Exercise:
Your task is to reproduce exactly the lines that run from the beginning of the data through the line where "more students accessing" appears.

● ● ●

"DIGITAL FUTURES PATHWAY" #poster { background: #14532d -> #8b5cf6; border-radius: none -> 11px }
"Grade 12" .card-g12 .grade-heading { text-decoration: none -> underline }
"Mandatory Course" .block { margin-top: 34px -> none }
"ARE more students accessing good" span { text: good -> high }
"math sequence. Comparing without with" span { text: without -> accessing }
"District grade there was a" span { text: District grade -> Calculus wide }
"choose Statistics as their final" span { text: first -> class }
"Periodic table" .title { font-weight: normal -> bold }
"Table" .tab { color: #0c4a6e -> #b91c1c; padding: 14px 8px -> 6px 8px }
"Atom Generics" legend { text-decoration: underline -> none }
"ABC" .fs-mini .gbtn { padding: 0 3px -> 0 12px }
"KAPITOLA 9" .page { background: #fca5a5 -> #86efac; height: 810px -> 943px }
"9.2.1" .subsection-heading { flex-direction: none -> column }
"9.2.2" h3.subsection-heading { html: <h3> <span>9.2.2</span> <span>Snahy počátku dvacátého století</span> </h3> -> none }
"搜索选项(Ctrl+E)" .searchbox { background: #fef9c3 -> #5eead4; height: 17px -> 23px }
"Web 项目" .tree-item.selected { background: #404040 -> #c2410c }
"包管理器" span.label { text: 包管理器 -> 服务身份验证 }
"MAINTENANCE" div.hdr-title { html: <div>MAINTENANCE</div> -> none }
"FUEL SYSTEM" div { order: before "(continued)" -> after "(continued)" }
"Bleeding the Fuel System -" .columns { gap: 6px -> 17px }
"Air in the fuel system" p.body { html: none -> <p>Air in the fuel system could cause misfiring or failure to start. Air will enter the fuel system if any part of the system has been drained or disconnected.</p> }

● ● ●

Exercise output:
"DIGITAL FUTURES PATHWAY" #poster { background: #14532d -> #8b5cf6; border-radius: none -> 11px }
"Grade 12" .card-g12 .grade-heading { text-decoration: none -> underline }
"Mandatory Course" .block { margin-top: 34px -> none }
"ARE more students accessing good" span { text: good -> high }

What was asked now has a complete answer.